Todd Parrott Suspended by NASCAR for Violating Substance Abuse Policy
Todd Parrott, the crew chief for Sprint Cup Series driver Aric Almirola, has been suspended indefinitely by NASCAR for violating the league's substance abuse policy.
Andre Stallings of Sirius XM NASCAR Radio broke the news:
NEWS: Todd Parrott suspended for violating leagues substance abuse policy. #NASCAR— Andrew Stallings (@AStallings88) October 17, 2013
NASCAR released a statement via Yahoo! Sports' Nick Bromberg:
Todd Parrott, a crew member in the NASCAR Sprint Cup Series, has been indefinitely suspended from NASCAR for violating the sanctioning body’s Substance Abuse Policy.
On Oct. 17, Parrott was found to have violated Sections 12-1 (actions detrimental to stock car racing) and 19 (violation of the NASCAR Substance Abuse Policy) of the 2013 NASCAR Rule Book.
According to Sporting News' Jeff Owens, Parrott will have to complete NASCAR's recovery program before he can be fully reinstated, hence the indefinite nature of the suspension.
Editor's note: An earlier version of this article incorrectly named car chief Greg Ebert instead of Aric Almirola. Ebert has actually been named the interim crew chief in place of Parrott.
Fox Sports' Staff via the Associated Press provides a statement from Richard Petty discussing the decision to fire Todd Parrott:
''Circumstances beyond our control,'' Petty said Tuesday during an appearance at the NASCAR Hall of Fame. ''It was just an automatic. What he did was what he did. All we did was say, `This is the way it's going to be.' It's definitely zero tolerance. These guys (the drivers) are putting their life on the line, the guys on pit road are putting their life on the line, so 100 percent ain't good enough, OK?''
A statement from Parrott was also provided by Fox Sports through the Associated Press:
'I was in a dark moment, and it happened,'' the 49-year said. ''The next morning when I woke up, I just couldn't believe what I'd done and beat myself up pretty bad about it. I had to go face the truth.''
''I'm going to get the problem fixed and make sure that something like this never happens again,'' Parrott said. ''I love this sport. I want to get back in this sport and work with my friends in the garage area.''
From Bob Pockrass of Sporting News:
Suspended crew chief Todd Parrott has been released from RPM, team has confirmed. #nascar— Bob Pockrass (@bobpockrass) October 22, 2013
RPM No. 43 team car chief Greg Ebert will be interim crew chief for rest of the season. #nascar— Bob Pockrass (@bobpockrass) October 22, 2013
Lee Spencer of Fox Sports followed:
#NASCAR confirms that Todd Parrott has been accepted in the Road to Recovery program— Lee Spencer (@CandiceSpencer) October 22, 2013
Richard Petty Motorsports accepted the suspension and held Parrott accountable for his actions, per NASCAR.com's Alan Cavanna.
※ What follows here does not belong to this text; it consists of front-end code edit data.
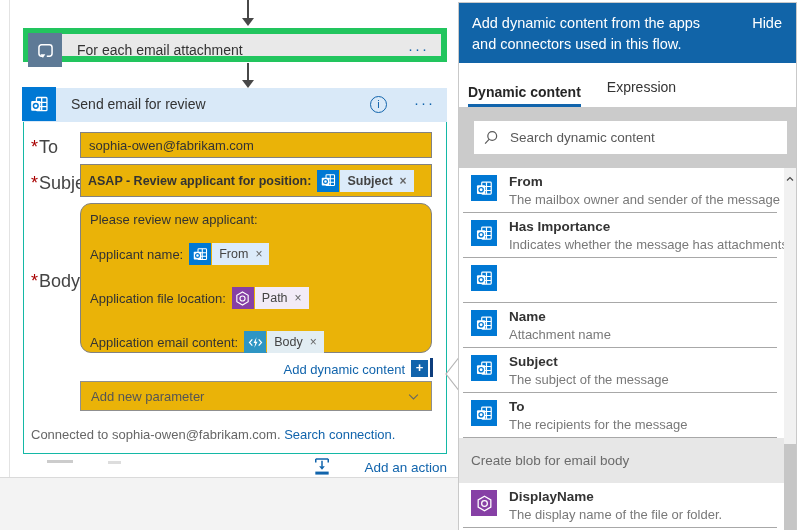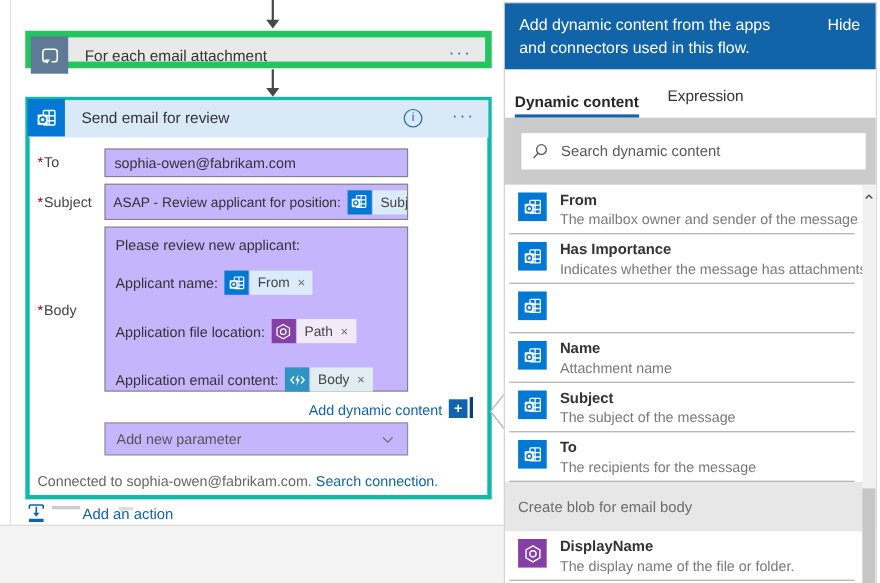--- a/index.html
+++ b/index.html
@@ -30,7 +30,7 @@
   .card-menu{position:absolute;right:12px;top:0;height:32px;line-height:30px;
              font-size:15px;color:#1164ac;letter-spacing:2px;cursor:pointer;}
 
-  .send-card{top:88px;height:366px;border:4px solid #14b8a6;}
+  .send-card{top:88px;height:366px;border:1px solid #14b8a6;}
   .send-head{position:absolute;left:-1px;top:-1px;right:-1px;height:34px;background:#d9e9f8;}
   .info-badge{position:absolute;right:60px;top:8px;width:17px;height:17px;border:1.4px solid #1164ac;
               border-radius:50%;color:#1164ac;font-size:11px;line-height:14px;text-align:center;cursor:pointer;}

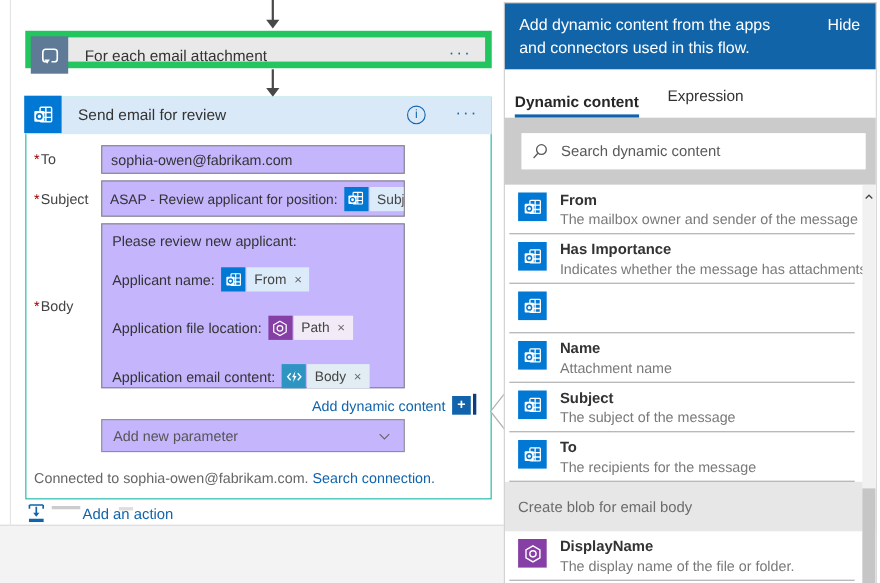--- a/index.html
+++ b/index.html
@@ -35,7 +35,7 @@
   .info-badge{position:absolute;right:60px;top:8px;width:17px;height:17px;border:1.4px solid #1164ac;
               border-radius:50%;color:#1164ac;font-size:11px;line-height:14px;text-align:center;cursor:pointer;}
 
-  .flabel{position:absolute;left:7px;font-size:13px;color:#444;}
+  .flabel{position:absolute;left:7px;font-size:18px;color:#444;}
   .req{color:#a80000;margin-right:1px;}
   .fbox{position:absolute;left:68px;width:276px;border:1px solid #828282;background:#c4b5fd;}
   .to-input{top:43px;height:26px;font-family:"Liberation Sans",sans-serif;

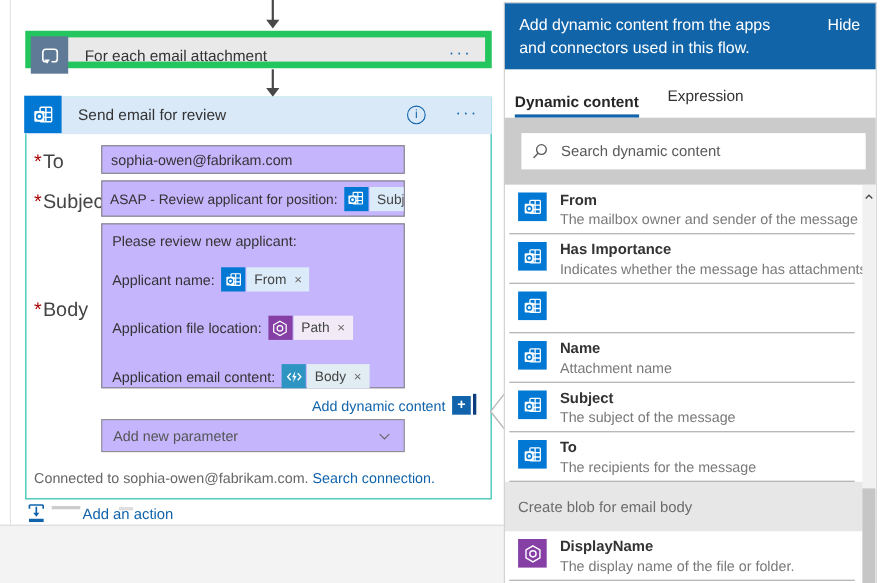--- a/index.html
+++ b/index.html
@@ -37,7 +37,7 @@
 
   .flabel{position:absolute;left:7px;font-size:18px;color:#444;}
   .req{color:#a80000;margin-right:1px;}
-  .fbox{position:absolute;left:68px;width:276px;border:1px solid #828282;background:#c4b5fd;}
+  .fbox{position:absolute;left:56px;width:352px;border:1px solid #828282;background:#eab308;}
   .to-input{top:43px;height:26px;font-family:"Liberation Sans",sans-serif;
             font-size:13px;color:#333;padding:0 8px;outline:none;}
   .subj-box{top:75px;height:33px;display:flex;align-items:center;padding:0 7px;

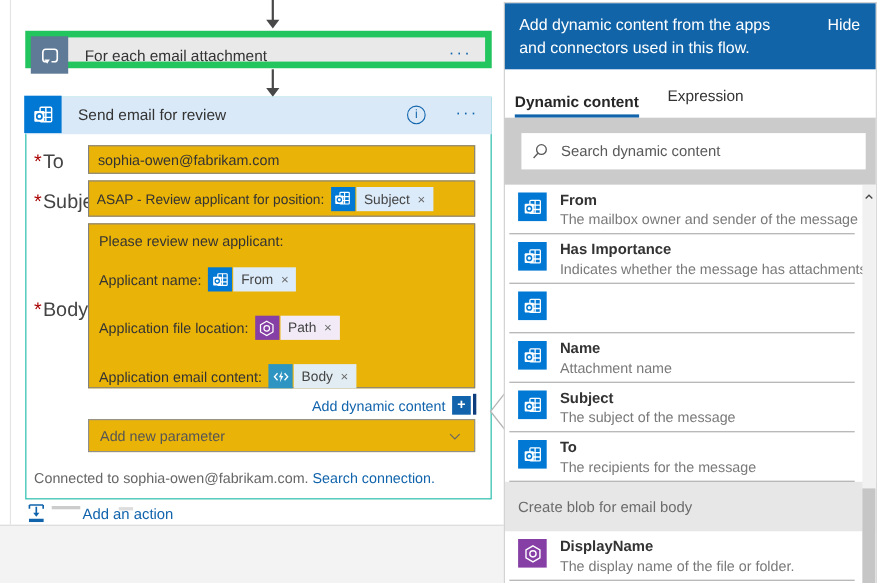--- a/index.html
+++ b/index.html
@@ -41,7 +41,7 @@
   .to-input{top:43px;height:26px;font-family:"Liberation Sans",sans-serif;
             font-size:13px;color:#333;padding:0 8px;outline:none;}
   .subj-box{top:75px;height:33px;display:flex;align-items:center;padding:0 7px;
-            font-size:12.5px;color:#333;white-space:nowrap;overflow:hidden;}
+            font-size:12.5px;color:#333;white-space:nowrap;overflow:hidden;font-weight:bold;}
   .body-box{top:114px;height:150px;padding:7px 9px;font-size:13px;color:#333;}
   .body-row{position:absolute;left:9px;display:flex;align-items:center;white-space:nowrap;}
 

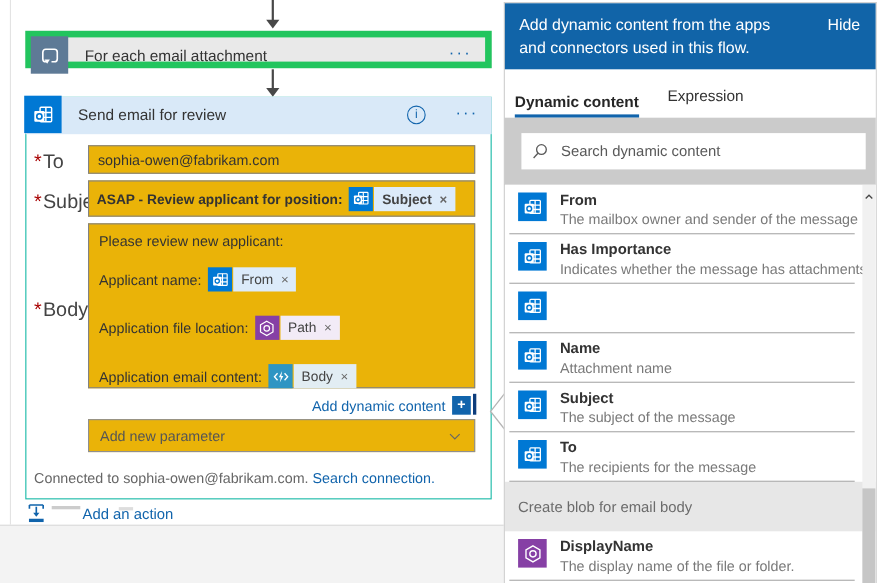--- a/index.html
+++ b/index.html
@@ -42,7 +42,7 @@
             font-size:13px;color:#333;padding:0 8px;outline:none;}
   .subj-box{top:75px;height:33px;display:flex;align-items:center;padding:0 7px;
             font-size:12.5px;color:#333;white-space:nowrap;overflow:hidden;font-weight:bold;}
-  .body-box{top:114px;height:150px;padding:7px 9px;font-size:13px;color:#333;}
+  .body-box{top:114px;height:150px;padding:7px 9px;font-size:13px;color:#333;border-radius:11px;}
   .body-row{position:absolute;left:9px;display:flex;align-items:center;white-space:nowrap;}
 
   .token{display:inline-flex;align-items:center;margin-left:6px;cursor:pointer;}

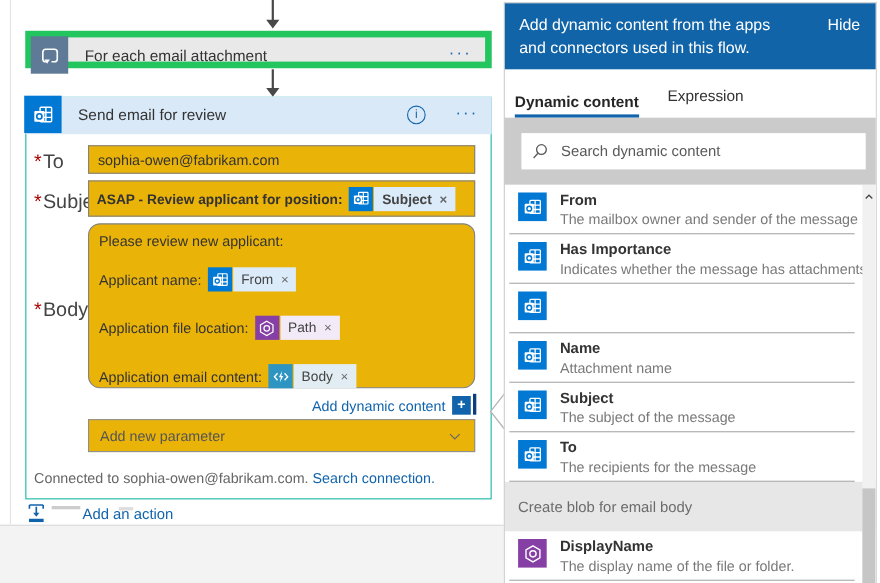--- a/index.html
+++ b/index.html
@@ -66,7 +66,7 @@
   .link{color:#1164ac;cursor:pointer;text-decoration:none;}
 
   .add-action{position:absolute;left:23px;top:455px;width:424px;height:24px;
-              display:flex;align-items:center;justify-content:flex-start;cursor:pointer;gap:24px;}
+              display:flex;align-items:center;justify-content:flex-end;cursor:pointer;gap:24px;}
   .add-action-label{font-size:13.5px;color:#1164ac;margin-left:8px;}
.@RPMotorsports says it "completely supports NASCAR" and is disappointed Todd Parrott "did not meet our expectations."— Alan Cavanna (@CopaCavanna) October 17, 2013
Parrott's brother, Brad, offered support on Twitter:
Sometimes you get good news and some time to get bad news. I just hope everyone supports Todd. This is not easy on any of us #ilovemybrother— Brad Parrott (@BradParrott) October 17, 2013
While Parrott is not the most decorated of crew chiefs, he's had a steady and productive career. His greatest accomplishment was helping Dale Jarrett win the 1999 championship, and he has 31 wins in total to his name.
So far that luck hasn't rubbed off on Aric Almirola. Under Parrott's stewardship this year, the 29-year-old driver managed one top-five finish and six top-10s, with no wins. At least it's an improvement from 2012, when he had four top-10 finishes.
In the grand scheme of things, this suspension is unlikely to have a huge impact on the NASCAR season on the whole. There are only five races left in 2013, and Almirola is out of the Chase for the Sprint Cup.
Sitting at 18th, he'll just be looking for Johns to be a steady hand for the length of Parrott's time away from the track.